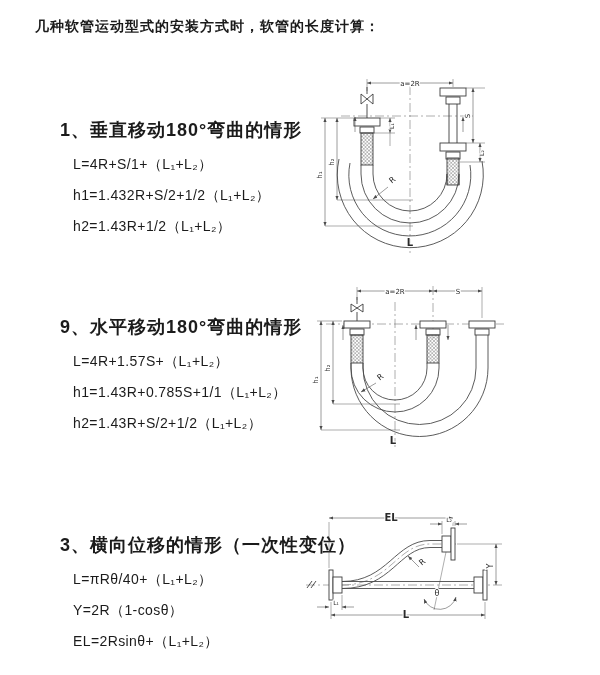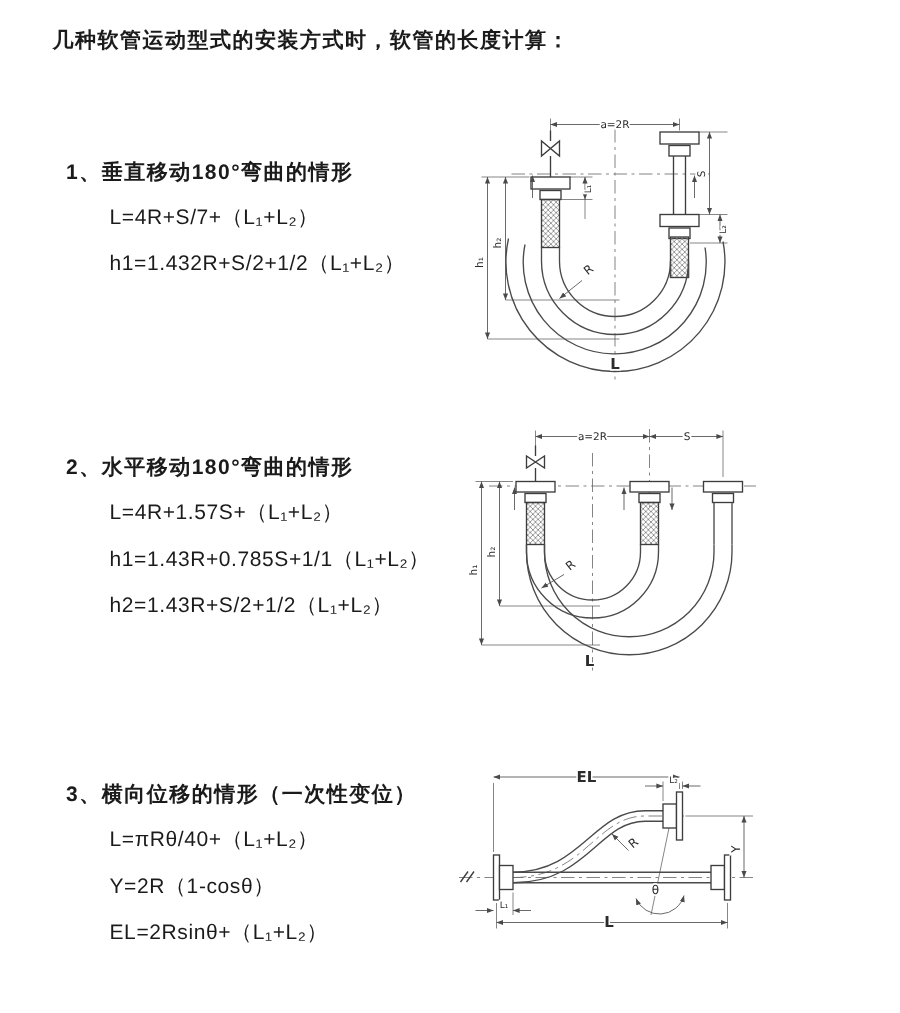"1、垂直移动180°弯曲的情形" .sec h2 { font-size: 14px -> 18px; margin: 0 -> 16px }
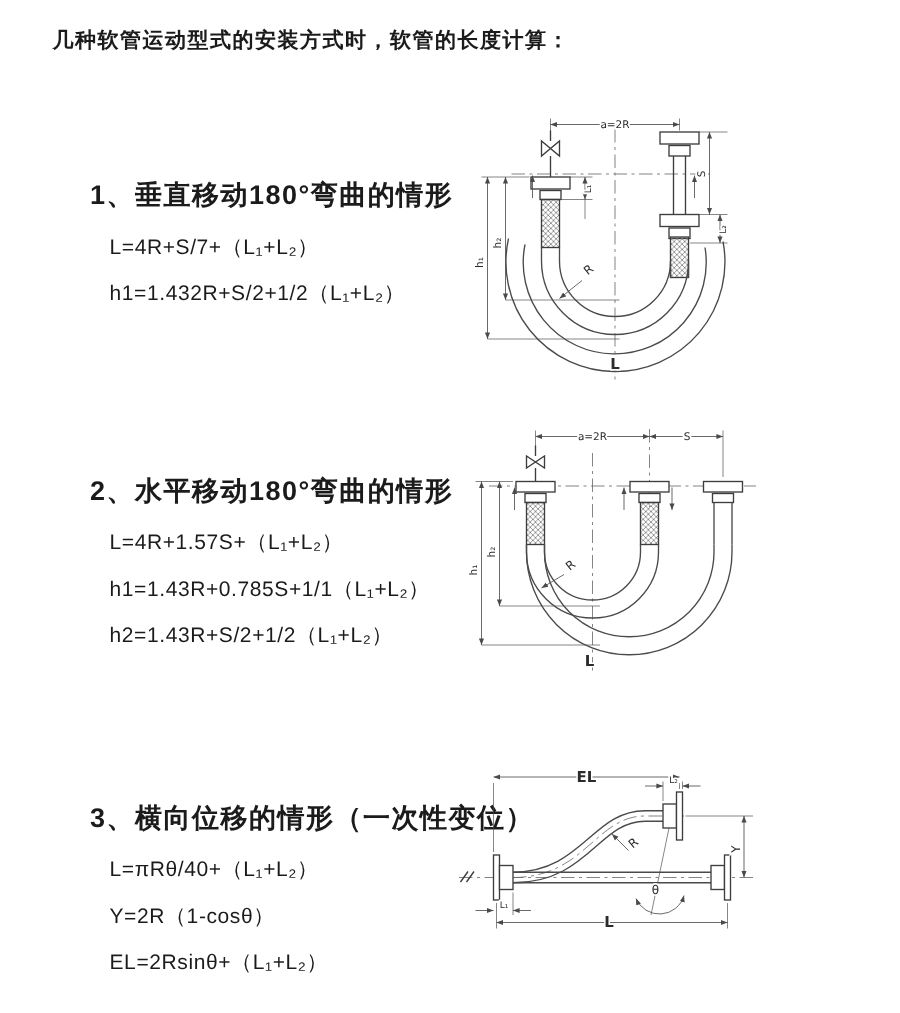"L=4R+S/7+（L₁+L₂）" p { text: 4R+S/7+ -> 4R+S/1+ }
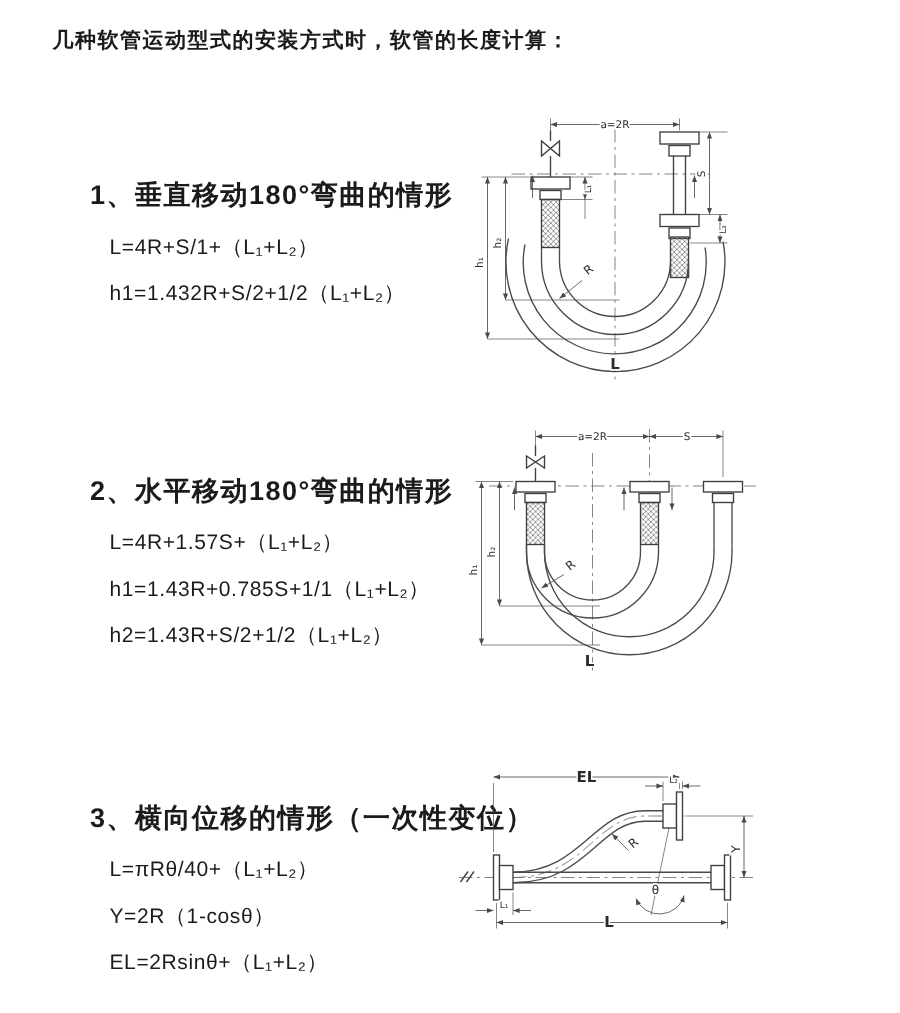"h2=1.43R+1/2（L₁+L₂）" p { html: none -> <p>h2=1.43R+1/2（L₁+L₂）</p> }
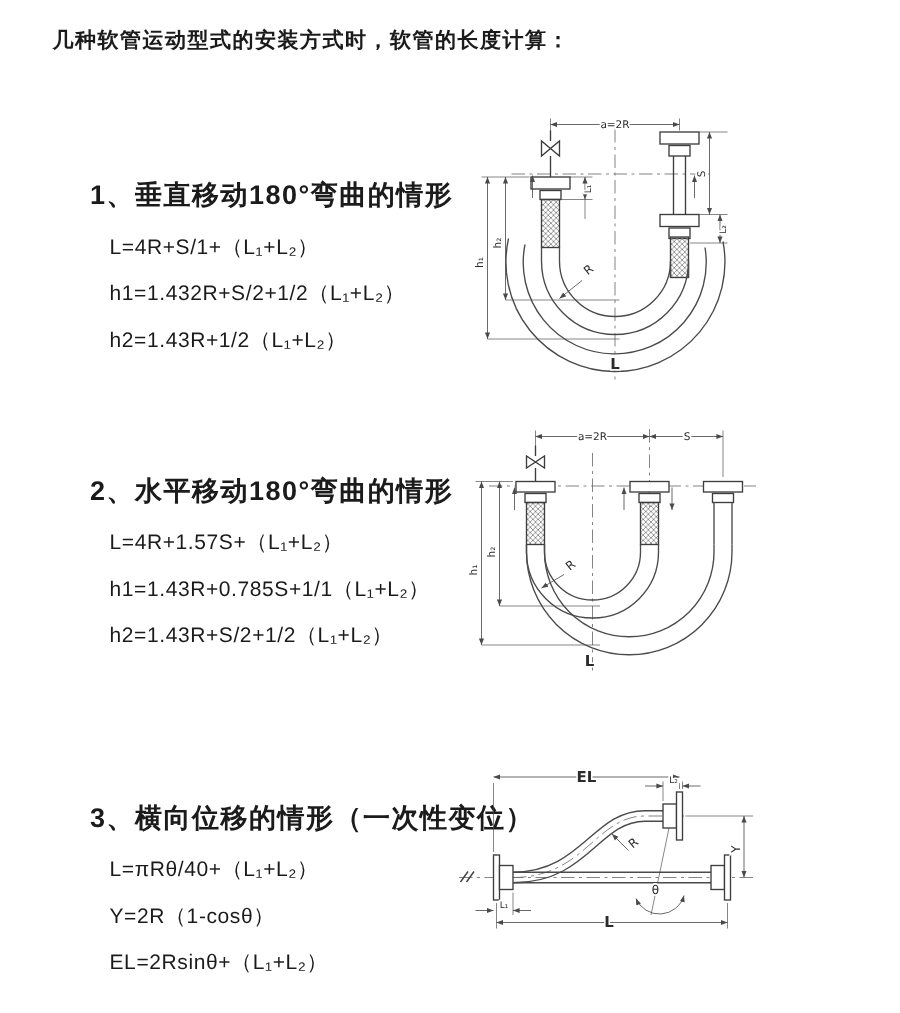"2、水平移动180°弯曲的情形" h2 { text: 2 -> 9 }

==

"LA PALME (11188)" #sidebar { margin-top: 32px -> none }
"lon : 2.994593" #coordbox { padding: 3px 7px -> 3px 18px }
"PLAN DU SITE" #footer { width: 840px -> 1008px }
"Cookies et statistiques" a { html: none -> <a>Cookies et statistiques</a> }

INSTRUCTIONS TO FOLLOW: In the data above, retype exactly and only the lines between the one holding "margin-top: 32px ->" and the one holding "none -> <a>Cookies", inclusive.

RESULT FOR THIS EXERCISE:
"LA PALME (11188)" #sidebar { margin-top: 32px -> none }
"lon : 2.994593" #coordbox { padding: 3px 7px -> 3px 18px }
"PLAN DU SITE" #footer { width: 840px -> 1008px }
"Cookies et statistiques" a { html: none -> <a>Cookies et statistiques</a> }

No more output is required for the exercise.